Both patterns require a mirror with the reflecting surface on the back, which is the case with ordinary glass mirrors. The pattern that is always centered on the reflected image of the light source is usually called the Fraunhofer pattern. It has been thoroughly studied, not only because it affords an excellent demonstration of optical diffraction but also because the interference is responsible for the colored ring occasionally seen close to the moon or the sun.
The other interference pattern that can be seen in a dusty or misty mirror was studied intensely in the 1 9th century but has been virtually forgotten since then. I shall begin my story with this less familiar interference. Then I shall return to the Fraunhofer pattern and the lunar or solar ring.

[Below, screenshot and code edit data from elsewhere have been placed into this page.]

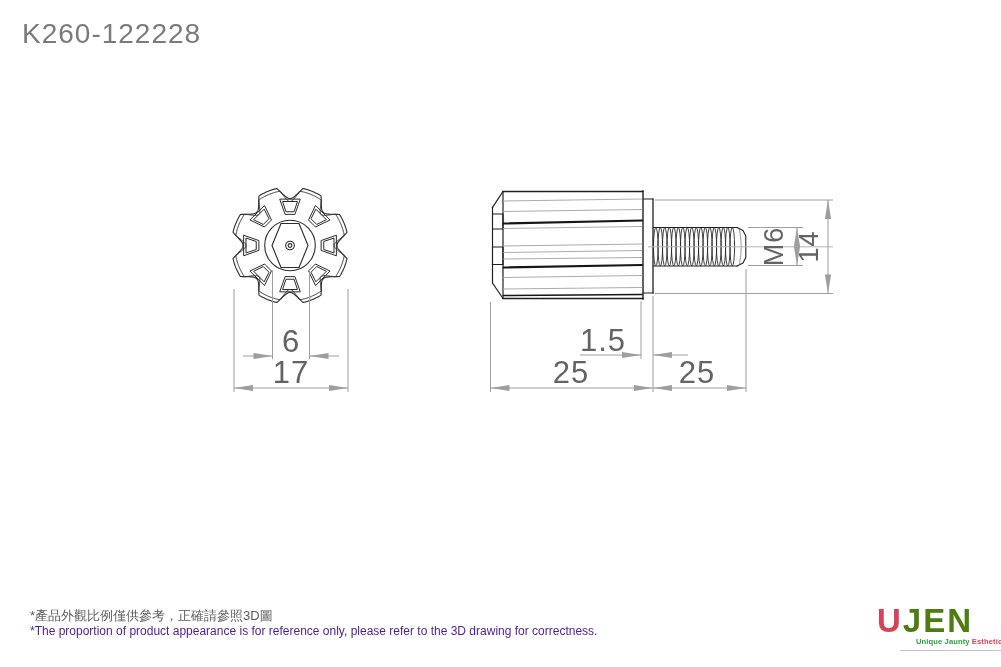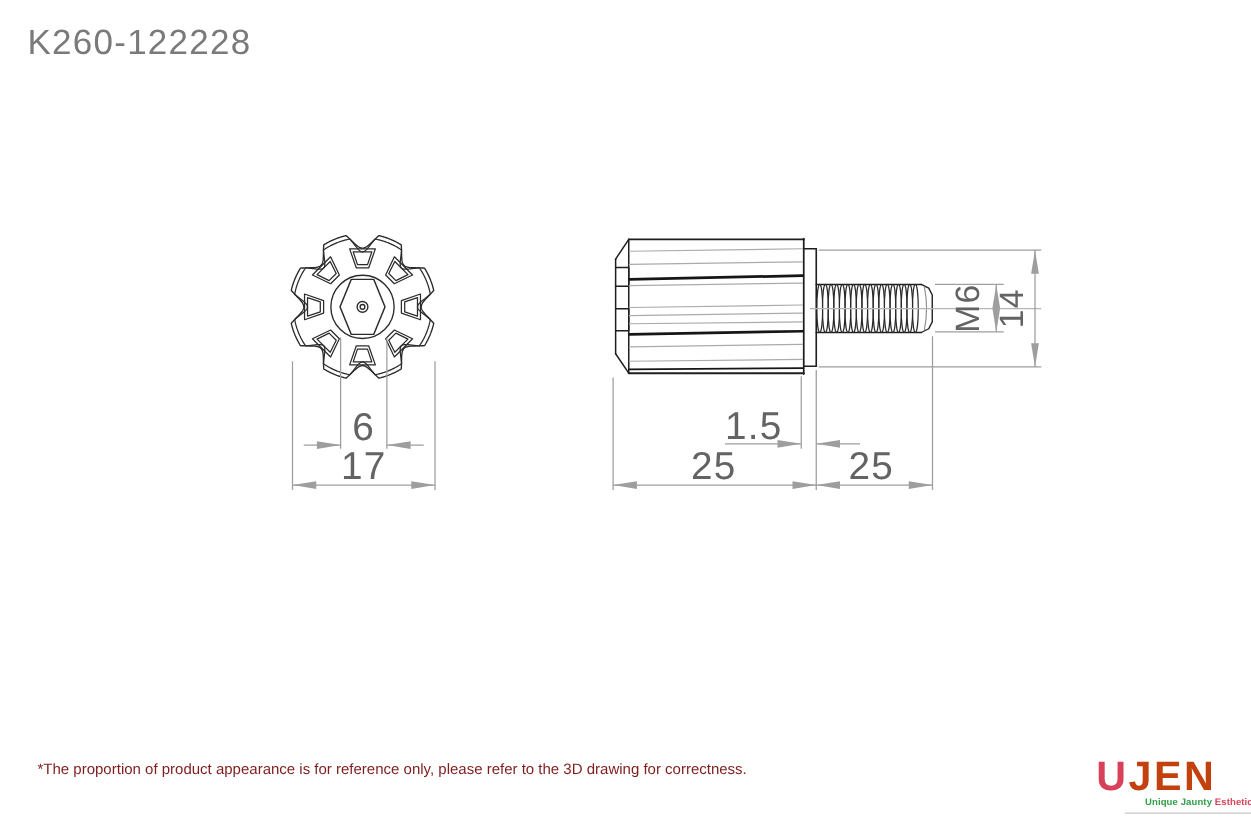--- a/index.html
+++ b/index.html
@@ -7,25 +7,25 @@
        font-family:"Liberation Sans","DejaVu Sans",sans-serif;}
   #stage{position:absolute;inset:0;}
   .page-title{position:absolute;left:22px;top:18px;font-size:28px;font-weight:400;
        color:#7a7a7a;letter-spacing:1px;}
   svg{position:absolute;left:0;top:0;}
   svg text{font-family:"Liberation Sans","DejaVu Sans",sans-serif;fill:#636363;}
   .dimtxt{font-size:31px;letter-spacing:1px;}
   .dimtxt-rot{font-size:27px;letter-spacing:1px;}
   .footnotes{position:absolute;left:30px;top:608px;color:#5d5d5d;}
   .footnote-zh{font-size:13px;line-height:16px;}
-  .footnote-en{font-size:12px;line-height:15px;color:#7f1d1d;text-align:center;}
+  .footnote-en{font-size:12px;line-height:15px;color:#4c1d95;text-align:center;}
   .logo{position:absolute;left:877px;top:606px;width:124px;}
   .logo-word{font-size:33px;font-weight:bold;line-height:30px;letter-spacing:2px;}
   .logo-u{color:#d8415a;}
-  .logo-jen{color:#c2410c;}
+  .logo-jen{color:#4d7c0f;}
   .logo-tagline{font-size:7.6px;font-weight:bold;letter-spacing:0.1px;margin-top:1px;white-space:nowrap;padding-left:39px;}
   .tag-green{color:#2f9e47;}
   .tag-red{color:#d8415a;}
   .logo-underline{position:absolute;left:900px;top:650px;width:101px;height:1px;background:#c6c6c6;}
 </style>
 </head>
 <body>
 
 <div id="stage">
 
@@ -173,20 +173,21 @@
       <text class="dimtxt" x="291" y="383" text-anchor="middle">17</text>
       <text class="dimtxt" x="603" y="351" text-anchor="middle">1.5</text>
       <text class="dimtxt" x="571" y="383" text-anchor="middle">25</text>
       <text class="dimtxt" x="697" y="383" text-anchor="middle">25</text>
       <text class="dimtxt-rot" x="783" y="246.5" text-anchor="middle" transform="rotate(-90 783 246.5)">M6</text>
       <text class="dimtxt-rot" x="818" y="246.5" text-anchor="middle" transform="rotate(-90 818 246.5)">14</text>
     </g>
   </svg>
 
   <div class="footnotes">
+    <div class="footnote-zh">*產品外觀比例僅供參考，正確請參照3D圖</div>
     <div class="footnote-en">*The proportion of product appearance is for reference only, please refer to the 3D drawing for correctness.</div>
   </div>
 
   <div class="logo">
     <div class="logo-word"><span class="logo-u">U</span><span class="logo-jen">JEN</span></div>
     <div class="logo-tagline"><span class="tag-green">Unique</span> <span class="tag-green">Jaunty</span> <span class="tag-red">Esthetic</span> <span class="tag-green">Noble</span></div>
   </div>
   <div class="logo-underline"></div>
 
 </div>

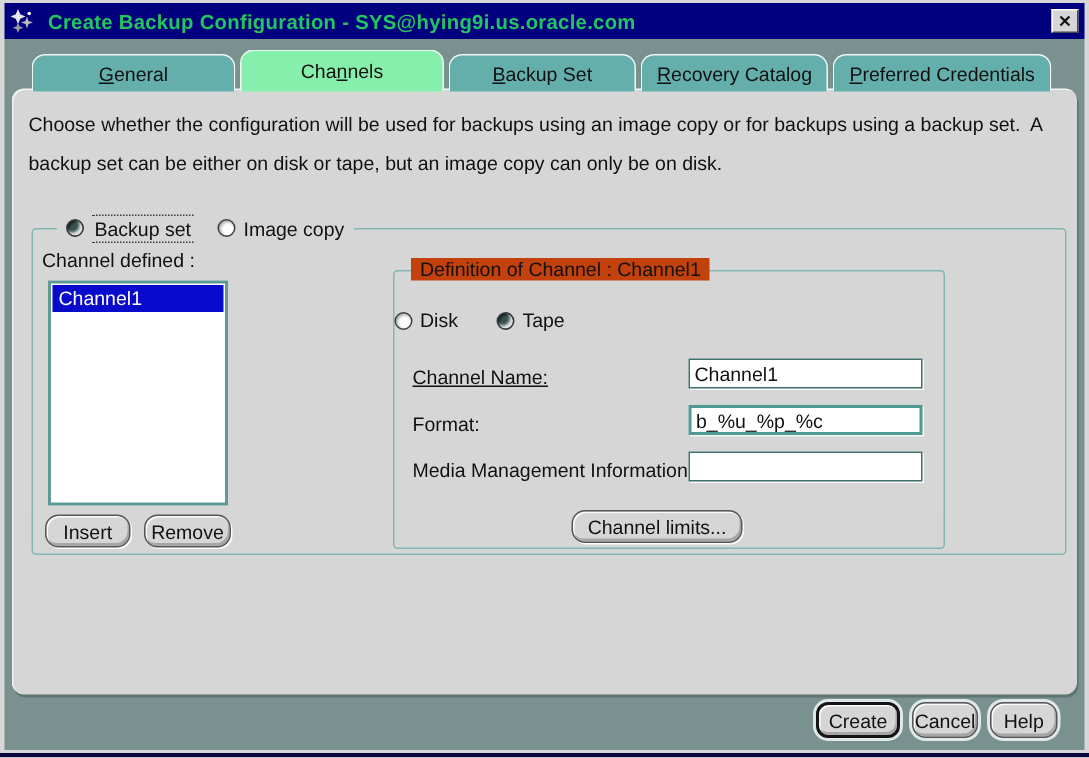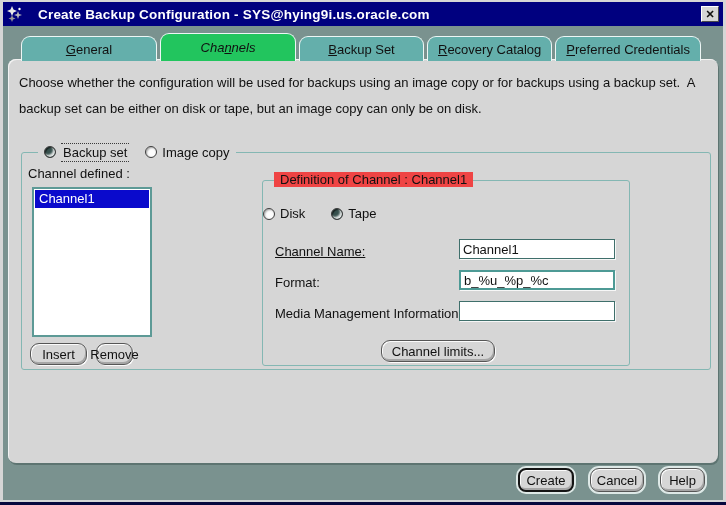--- a/index.html
+++ b/index.html
@@ -7,21 +7,21 @@
   body { font-family:"Liberation Sans", sans-serif; font-size:13px; color:#111; }
 
   .window { position:relative; width:726px; height:505px; background:#d6d6d6;
             padding:2px 3px 5px 3px; overflow:hidden; }
   .window::after { content:""; position:absolute; left:0; right:0; bottom:0; height:3px;
                    background:#07073d; }
 
   
   .titlebar { height:24px; background:#00007f; display:flex; align-items:center; padding:0 4px; }
   .app-icon { width:17px; height:17px; flex:0 0 auto; }
-  .title-text { color:#ffffff; font-weight:bold; font-size:13.5px; margin-left:14px;
+  .title-text { color:#22c55e; font-weight:bold; font-size:13.5px; margin-left:8px;
                 letter-spacing:.2px; white-space:nowrap; overflow:hidden; }
   .close-btn { margin-left:auto; width:18px; height:16px; background:#d6d6d6;
                border-top:1px solid #fff; border-left:1px solid #fff;
                border-right:1px solid #4a4a4a; border-bottom:1px solid #4a4a4a;
                display:flex; align-items:center; justify-content:center;
                font-size:11px; font-weight:bold; color:#111; cursor:default; }
 
   
   .wbody { position:relative; height:474px; background:#7a928f; }
 
@@ -29,21 +29,21 @@
   .tabs { position:absolute; top:7px; left:6px; display:flex; gap:3px; align-items:flex-end; z-index:2;padding-left:12px; }
   .tab { height:25px; background:#64afab; border:1px solid #edf6f5; border-bottom:none;
          border-radius:9px 9px 0 0; display:flex; align-items:center; justify-content:center;
          padding:0 10px; cursor:default; }
   .tab .ul { text-decoration:underline; }
   .tab-general { min-width:136px; }
   .tab-channels { min-width:136px; }
   .tab-backupset { min-width:125px; }
   .tab-recovery { min-width:121px; }
   .tab-preferred { min-width:131px; }
-  .tab.active { background:#22c55e; height:28px; z-index:3;font-style:italic; }
+  .tab.active { background:#86efac; height:28px; z-index:3; }
 
   
   .panel { position:absolute; top:33px; left:5px; width:710px; height:404px;
            background:#d6d6d6; border-radius:8px;
            box-shadow:inset 1px 1px 0 #f2f2f2, 1px 2px 0 rgba(40,60,58,.35); z-index:1; }
 
   .desc { position:absolute; top:11px; left:11px; width:694px; line-height:26px;
           white-space:pre-wrap; }
 
   
@@ -64,47 +64,47 @@
   .list-item { height:18px; line-height:18px; padding-left:4px; margin:1px; }
   .list-item.selected { background:#0a0acc; color:#fff; }
 
   
   .btn { background:#d6d6d6; border:1px solid #565656; border-radius:9px;
          box-shadow:inset 1px 1px 0 #fbfbfb, inset -1px -2px 0 #a6a6a6, 1px 1px 0 rgba(255,255,255,.9);
          font-family:"Liberation Sans", sans-serif; font-size:13px; color:#111;
          display:flex; align-items:center; justify-content:center; cursor:default; }
   .list-buttons { position:absolute; left:8px; top:190px; display:flex; gap:9px;align-items:center; }
   .btn-insert { width:57px; height:22px; }
-  .btn-remove { width:37px; height:22px; }
+  .btn-remove { width:58px; height:22px; }
 
   
   .inner-box { position:absolute; left:240px; top:27px; width:368px; height:186px;
                border:1px solid #84b7b3; border-radius:3px; }
-  .inner-legend { position:absolute; left:11px; top:-9px; background:#ef4444; padding:0 6px; }
+  .inner-legend { position:absolute; left:11px; top:-9px; background:#c2410c; padding:0 6px; }
   .dt-row { position:absolute; top:25px; left:0; width:100%; display:flex;
             gap:26px; }
 
   .frm-label { position:absolute; left:12px; white-space:nowrap; }
   .lbl-name   { top:63px;text-decoration:underline; }
   .lbl-format { top:94px; }
   .lbl-media  { top:125px; }
   .tf { position:absolute; left:196px; width:156px; height:20px; background:#fff;
         border:1px solid #3f6f6b; box-shadow:1px 1px 0 rgba(255,255,255,.8);
         font-family:"Liberation Sans", sans-serif; font-size:13px; padding:0 3px; color:#111; }
   .tf-name  { top:58px; }
   .tf-format{ top:89px; border:2px solid #4d9a95; }
   .tf-media { top:120px; }
   .btn-limits { position:absolute; left:118px; top:159px; width:114px; height:22px; }
 
   
-  .actions { position:absolute; right:18px; bottom:8px; display:flex; gap:16px; z-index:2; }
+  .actions { position:absolute; right:18px; bottom:8px; display:flex; gap:8px; z-index:2; }
   .actions .btn { box-shadow:inset 1px 1px 0 #fbfbfb, inset -1px -2px 0 #a6a6a6,
                   0 0 0 2px rgba(240,248,247,.85); }
   .btn-create { width:56px; height:24px; border:2px solid #141414; border-radius:8px; }
-  .btn-cancel { width:54px; height:24px; }
+  .btn-cancel { width:44px; height:24px; }
   .btn-help   { width:45px; height:24px; }
 </style>
 </head>
 <body>
 
 <div class="window">
 
   <div class="titlebar">
     <svg class="app-icon" viewBox="0 0 17 17">
       <polygon points="5,0 6.5,3.5 10,5 6.5,6.5 5,10 3.5,6.5 0,5 3.5,3.5" fill="#e8e8e8"></polygon>

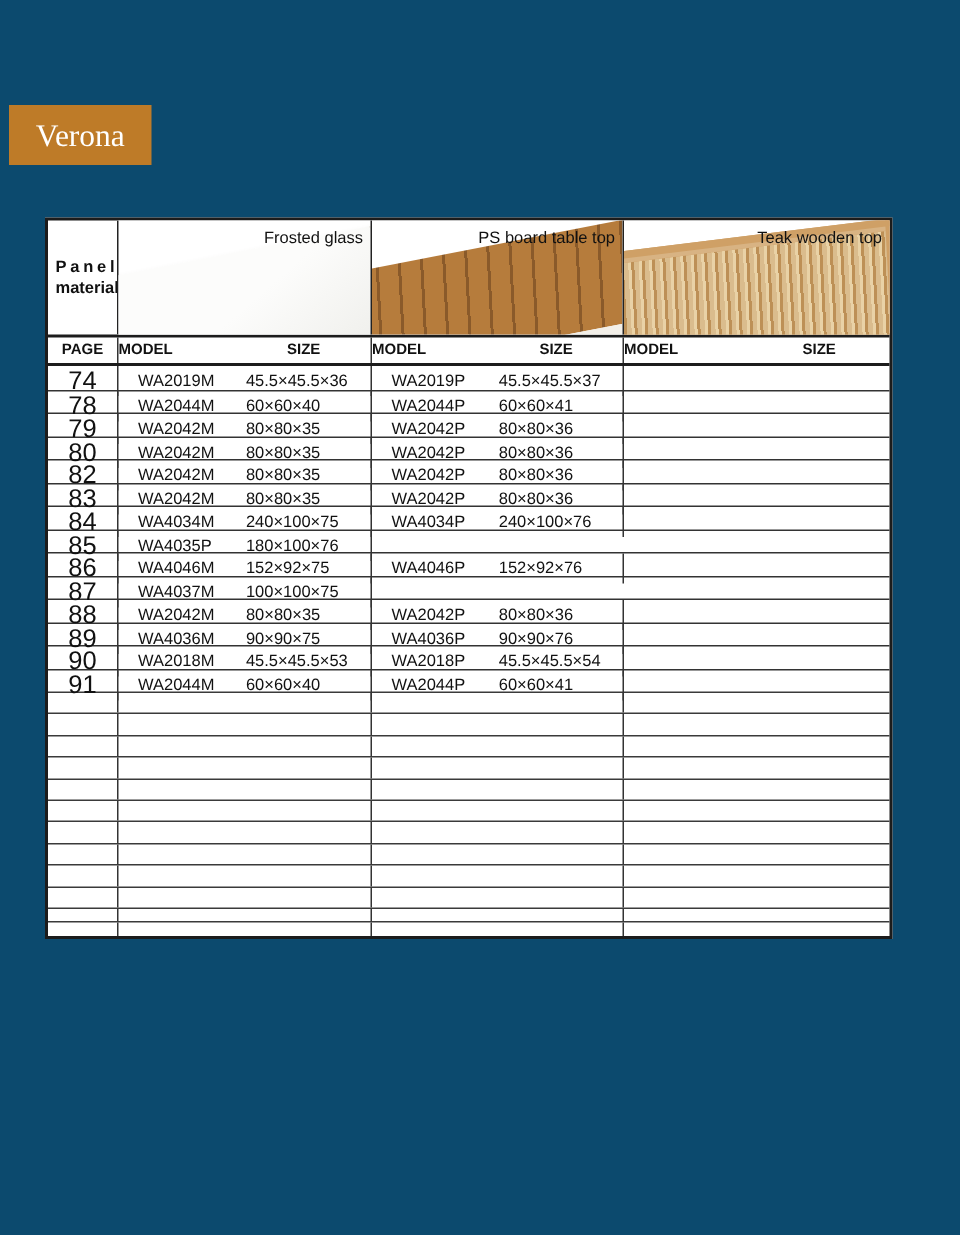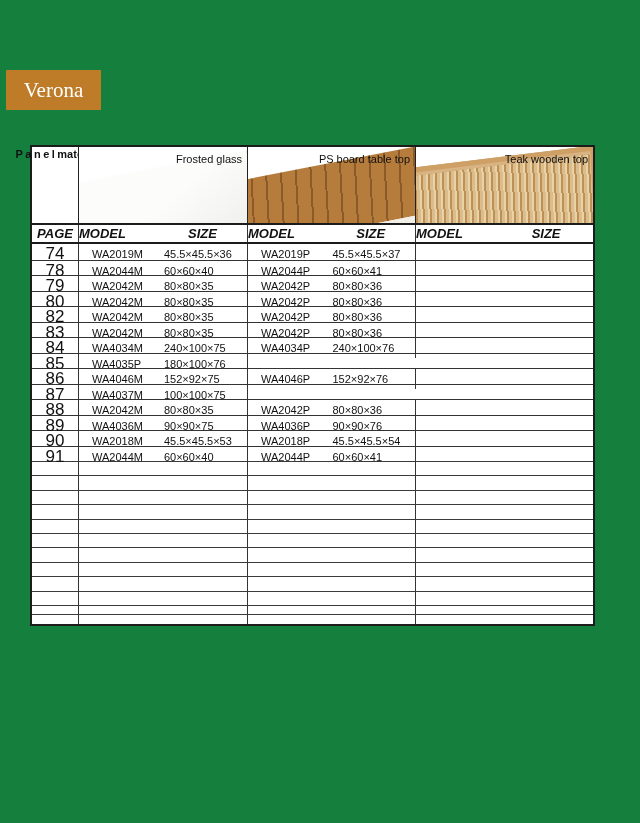--- a/index.html
+++ b/index.html
@@ -1,18 +1,18 @@
 <!DOCTYPE html>
 <html><head>
 <meta charset="utf-8">
 <style>
   * { margin:0; padding:0; box-sizing:border-box; }
   body { background:#fff; }
   .canvas {
-    position:relative; width:640px; height:823px; background:#15803d;
+    position:relative; width:640px; height:823px; background:#0c4a6e;
     font-family:"Liberation Sans", sans-serif; color:#111; overflow:hidden;
   }
   .banner {
     position:absolute; left:6px; top:70px; width:95px; height:40px;
     display:flex; align-items:center; justify-content:center;
     font-family:"Liberation Serif", serif; font-size:21px;
   }
   .catalog-table {
     position:absolute; left:30px; top:145px; width:565px;
     border:2px solid #1c1c1c; background:#fff;
@@ -28,21 +28,21 @@
   .trow .cell:first-child { border-left:0; }
   .img-row .cell { border-left-color:#222; }
 
   
   .img-cell { position:relative; overflow:hidden; background:#fff; }
   .img-label {
     position:absolute; top:6px; right:5px; z-index:3;
     font-size:11px; font-weight:400; white-space:nowrap;
   }
   .panel-cell {
-    display:flex; flex-direction:row; justify-content:center;
+    display:flex; flex-direction:column; justify-content:center;
     padding-left:5px; font-size:11px; font-weight:700; line-height:1.3;
   }
   .panel-cell .ls { letter-spacing:2.5px; }
 
   .glass-art {
     position:absolute; left:-24px; top:22px; width:205px; height:92px;
     transform:rotate(-11deg);
     background:linear-gradient(150deg,#fcfcfb 50%,#ededE9);
     border-right:3px solid #d3c9b6; border-bottom:7px solid #dbd2c1;
     box-shadow:2px 4px 5px rgba(110,105,90,.4);
@@ -61,21 +61,21 @@
   }
   .ps-art {
     position:absolute; left:-10px; top:16px; width:192px; height:76px;
     transform:rotate(-11deg) skewX(-8deg);
     background:repeating-linear-gradient(90deg,#b67c3c 0 13px,#8a5a2a 13px 15px);
     border-bottom:8px solid #f2efe8;
     box-shadow:2px 5px 4px rgba(115,105,85,.35);
   }
 
   
-  .head-row { font-size:13px; font-weight:700;font-style:italic; }
+  .head-row { font-size:10px; font-weight:700; }
   .page-h, .page-cell { display:flex; align-items:center; justify-content:center; }
   .group-cell, .group-h { display:flex; align-items:center; }
   .h-model { width:47%; text-align:left; }
   .h-size  { flex:1;  text-align:center; }
   .data-row { font-size:11px; }
   .page-cell { font-size:17px; }
   .model { width:47%; padding-left:13px; white-space:nowrap; overflow:hidden; }
   .size  { flex:1;  padding-left:6px;  white-space:nowrap; overflow:hidden; }
 </style>
 </head>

Isaac Newton was apparently the first to study colored interference patterns in a dusty mirror. He made a shaft of sunlight fall on a pinhole in a screen in front of a hemispherical concave mirror. Light passing through the pinhole was reflected from the mirror and returned to the pinhole because it was positioned at the center of curvature of the mirror. The interference pattern appeared on the screen around the pinhole.
The irony of much of Newton's work in optics was that he discounted the possibility that light consisted of waves. Holding fast to the notion that light consisted of particles, he failed to explain any of the demonstrations of interference he investigated, including the one with the dusty mirror. The proper understanding did not emerge until Thomas Young convincingly demonstrated the wave nature of light. He explained briefly the colors that could be seen in Newton's dusty mirror. Later work on the pattern was done with flat mirrors by William Whewell in England and by Lambert Adolphe Jacques Quetelet in Belgium; as a result the pattern is now known as the Whewell-Quetelet interference pattern.
Almost any small particles-room dust, chalk dust, lycopodium powder-on a mirror can generate the Whewell-Quetelet pattern. The moisture that condenses when you breathe on the mirror will do. You can also create a thin layer of dried milk globules. Mix one part of milk with three parts of water and coat the front surface of a mirror. Tilt the mirror so that the excess liquid runs off. Allow the remainder to dry. The milk globules left on the mirror serve in the same way as the dust particles. The dusty material does not have to be directly on the mirror. Sir John Herschel demonstrated the interference pattern by tossing wig powder into the air in front of a mirror.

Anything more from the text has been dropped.